Smartctl is significantly more complicated, but a large amount of the fields require such matching tables to create the string values, and also the other types of values and ranges, which are otherwise just random characters and numbers which the tool reads.
I don't know how big the block the drive can send to smartctl is, but I know more is mapped than other nix disk tools usually get access to, which is almost certainly at least in part due to those matching tables, some binary value mapped to a specific string value.
What hardware actually tells the system is quite different from what these tools report to you as an end user, in human readable string form. I've made at least one of these tools, I can't remember how many binary bits were used, in very clever ways, to highly compress these unique identifiers, and sometimes also string values, but this is why you need matching tables, to complete the raw binary or hex data the device sends.
Roughly speaking, anyway. I don't know exactly how smartctl does it, but anytime you see one of these tools using a matching table, aka, a db, this is why.
For example, it's quite unlikely the drive sent a string: Samsung Electronics Corporation, but it's quite likely it sent: CE00h as the hex 4 character id, which was then mapped to Samsung's string ID. Of course, smartctl has a lot more features than just that, but that's the rough idea. Other values the drive sends via smart don't mean anything alone, and have to be mapped to a specific vendor, and sometimes a specific product, to then know what they refer to, like units written, where units is not a constant, and depends on the vendor and drive.
CPUs also send out a tiny block as well, that contains a single hex extended family, extended model, family, model, and stepping ID, which then have to be mapped back to the cpu vendor and other known things to determine what it is.

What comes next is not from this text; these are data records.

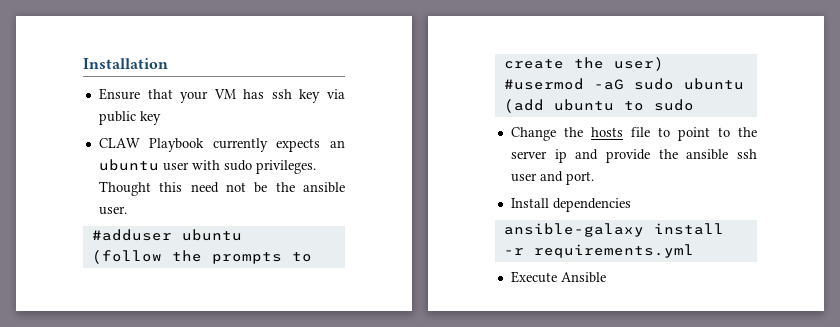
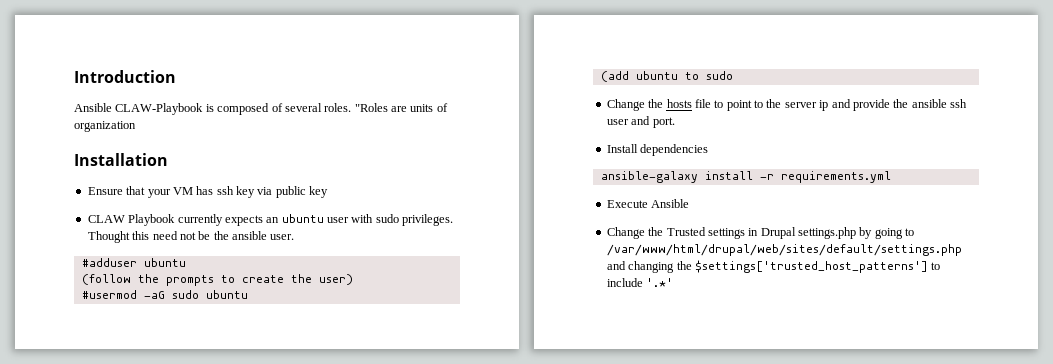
+ Introduction
+ Ansible CLAW-Playbook is composed of several roles. "Roles are units of organization
+ Change the Trusted settings in Drupal settings.php by going to /var/www/html/drupal/web/sites/default/settings.php and changing the $settings['trusted_host_patterns'] to include '.*'

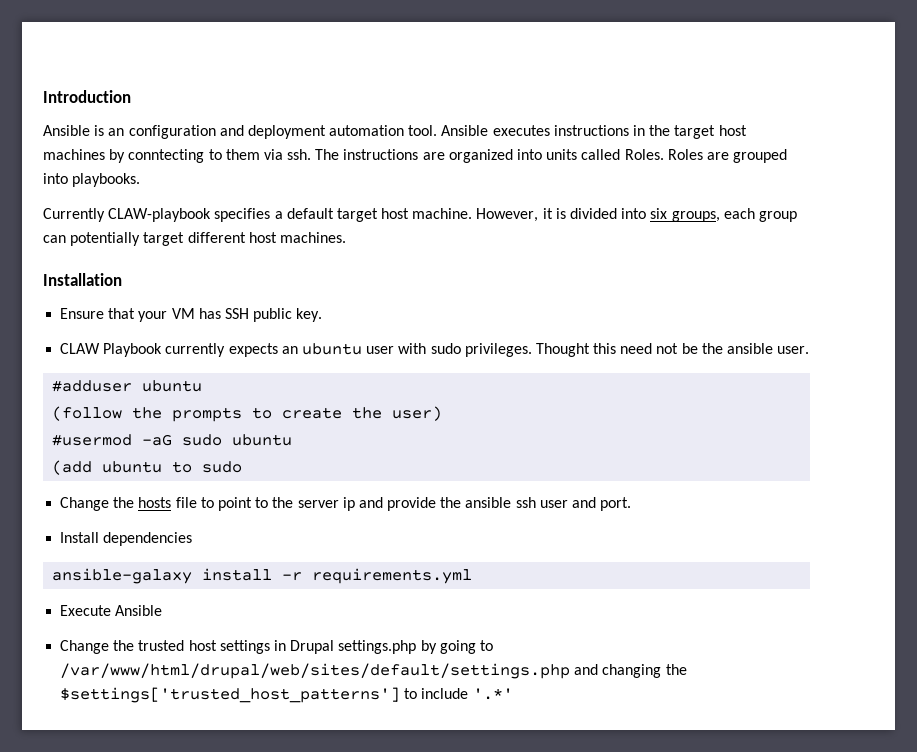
- Ansible CLAW-Playbook is composed of several roles. "Roles are units of organization
+ Ansible is an configuration and deployment automation tool. Ansible executes instructions in the target host machines by conntecting to them via ssh. The instructions are organized into units called Roles. Roles are grouped into playbooks.
+ Currently CLAW-playbook specifies a default target host machine. However, it is divided into six groups, each group can potentially target different host machines.
- Ensure that your VM has ssh key via public key
+ Ensure that your VM has SSH public key.
- Change the Trusted settings in Drupal settings.php by going to /var/www/html/drupal/web/sites/default/settings.php and changing the $settings['trusted_host_patterns'] to include '.*'
+ Change the trusted host settings in Drupal settings.php by going to /var/www/html/drupal/web/sites/default/settings.php and changing the $settings['trusted_host_patterns'] to include '.*'

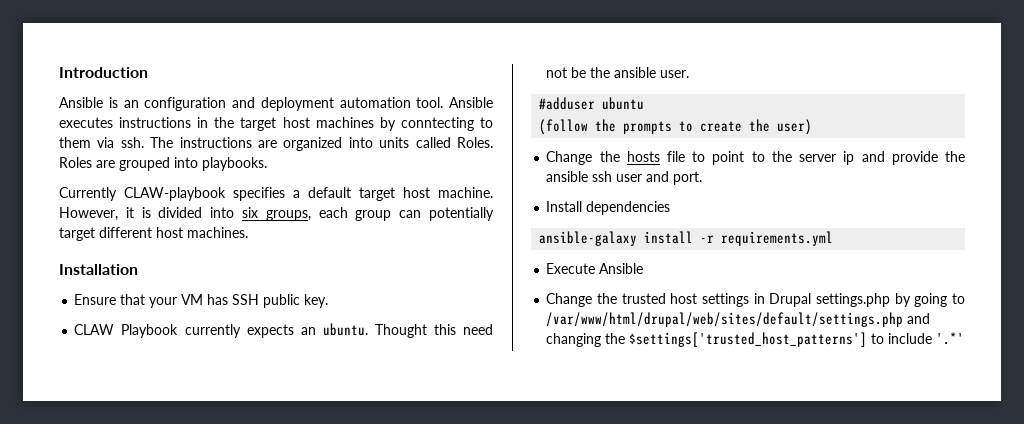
- CLAW Playbook currently expects an ubuntu user with sudo privileges.
+ CLAW Playbook currently expects an ubuntu.
- #usermod -aG sudo ubuntu
- (add ubuntu to sudo

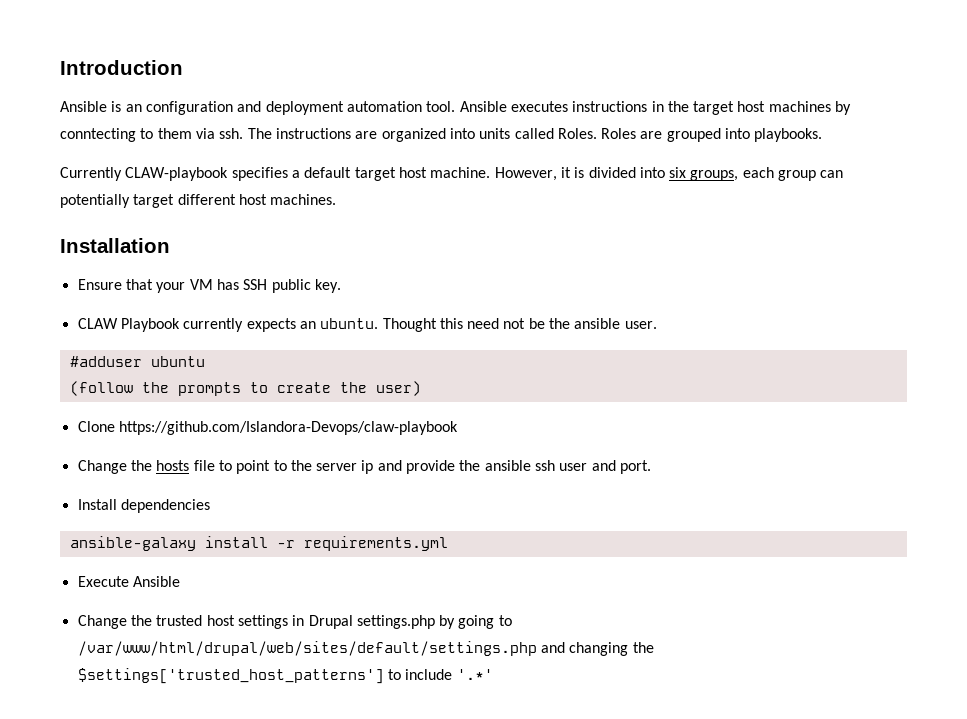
+ Clone https://github.com/Islandora-Devops/claw-playbook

It's wort noting that if the matching tables are wrong or incomplete, smartctl will show incorrect values for a specific field, the wrong unit might be used for example, I've seen that many times, sometimes that stuff is only released under NDA, or not at all, so smartctl has to try to figure out what the right matching values are, and it doesn't always succeed. That is, this is not pure raw data the tool is showing, it's interpreted and processed data.